Indeed - "KVM: arm64: CCA" is a better prefix.
>>>
>>> Signed-off-by: Steven Price <steven.price@xxxxxxx>
>>> ---
>>> Changes since v13:
>>> * Rebased and updated to RMM-v2.0-bet1.
>>> * Auxiliary granules have been removed in RMM-v2.0-bet1
>>> Changes since v12:
>>> * Drop the RMM_PAGE_{SHIFT,SIZE} defines - the RMM is now
>>> configured to
>>> be the same as the host's page size.
>>> * Rework delegate/undelegate functions to use the new RMI range based
>>> operations.
>>> Changes since v11:
>>> * Major rework to drop the realm configuration and make the
>>> construction of realms implicit rather than driven by the VMM
>>> directly.
>>> * The code to create RDs, handle VMIDs etc is moved to later patches.
>>> Changes since v10:
>>> * Rename from RME to RMI.
>>> * Move the stage2 cleanup to a later patch.
>>> Changes since v9:
>>> * Avoid walking the stage 2 page tables when destroying the realm -
>>> the real ones are not accessible to the non-secure world, and the
>>> RMM
>>> may leave junk in the physical pages when returning them.

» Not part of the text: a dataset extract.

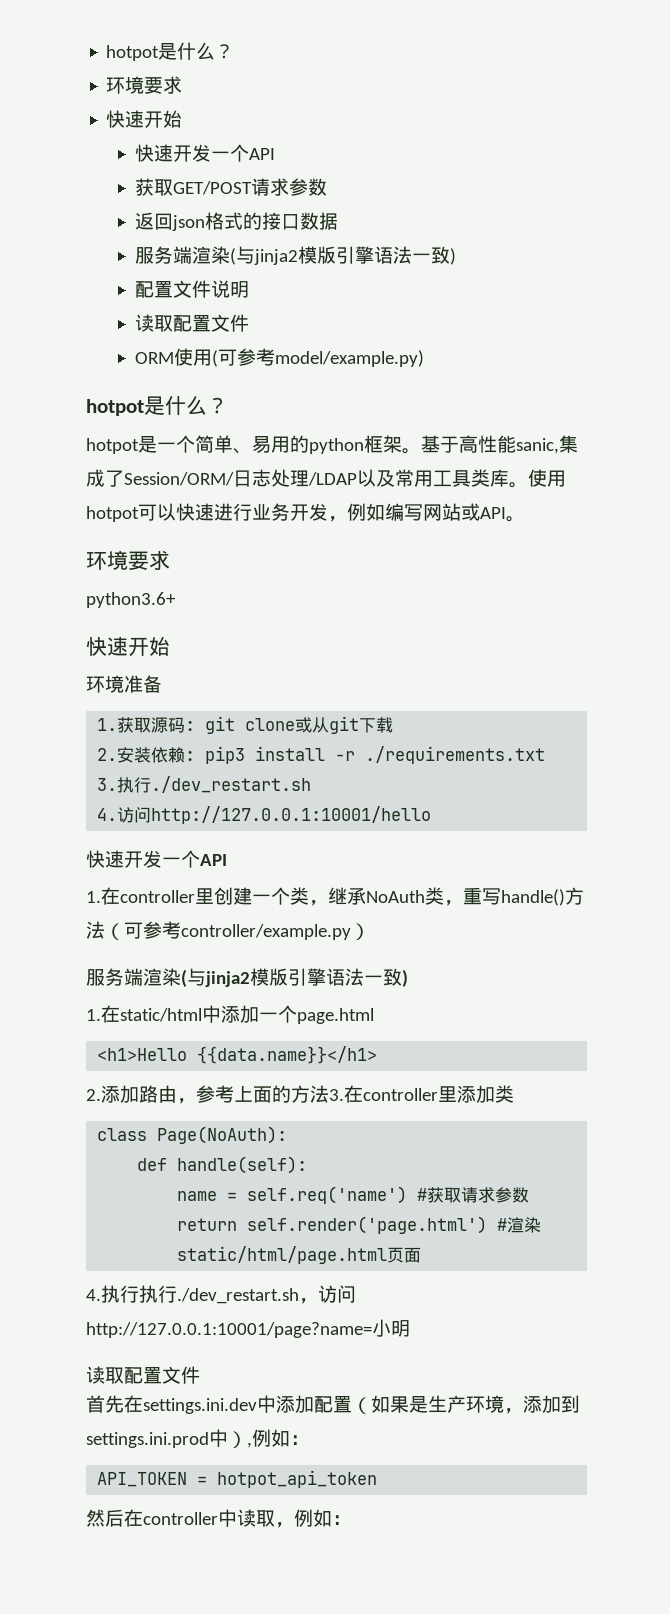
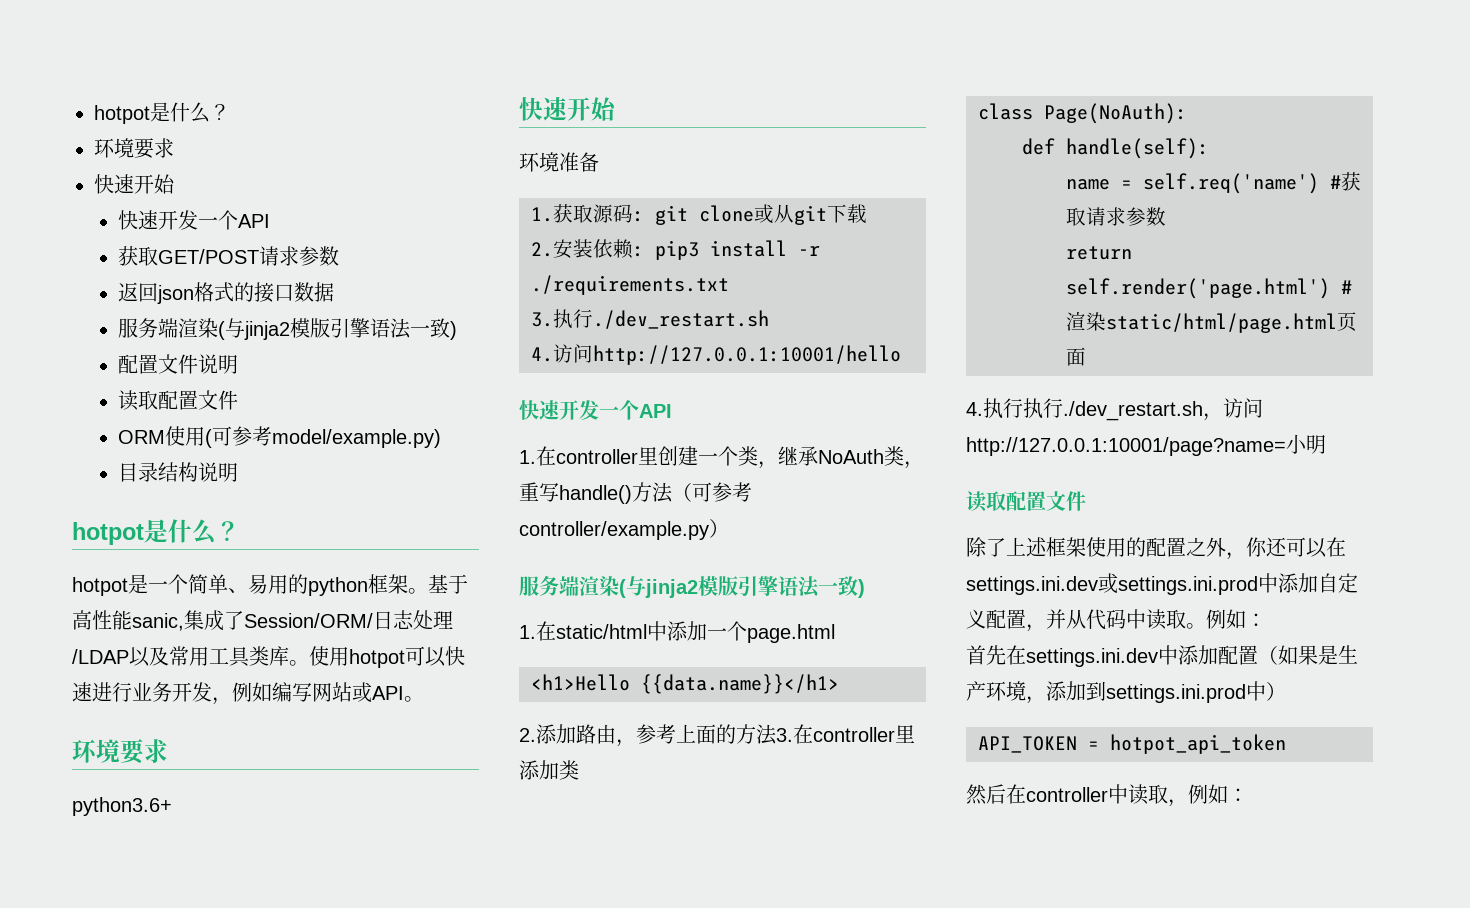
+ 目录结构说明
+ 除了上述框架使用的配置之外，你还可以在settings.ini.dev或settings.ini.prod中添加自定义配置，并从代码中读取。例如：
- 首先在settings.ini.dev中添加配置（如果是生产环境，添加到settings.ini.prod中）,例如：
+ 首先在settings.ini.dev中添加配置（如果是生产环境，添加到settings.ini.prod中）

>>> * Fix an error path in realm_create_rd() to actually return an
>>> error value.
>>> Changes since v8:
>>> * Fix free_delegated_granule() to not call
>>> kvm_account_pgtable_pages();
>>> a separate wrapper will be introduced in a later patch to deal with
>>> RTTs.
>>> * Minor code cleanups following review.
>>> Changes since v7:
>>> * Minor code cleanup following Gavin's review.
>>> Changes since v6:
>>> * Separate RMM RTT calculations from host PAGE_SIZE. This allows the
>>> host page size to be larger than 4k while still communicating
>>> with an
>>> RMM which uses 4k granules.
>>> Changes since v5:
>>> * Introduce free_delegated_granule() to replace many
>>> undelegate/free_page() instances and centralise the comment on
>>> leaking when the undelegate fails.
>>> * Several other minor improvements suggested by reviews - thanks for
>>> the feedback!
>>> Changes since v2:
>>> * Improved commit description.
>>> * Improved return failures for rmi_check_version().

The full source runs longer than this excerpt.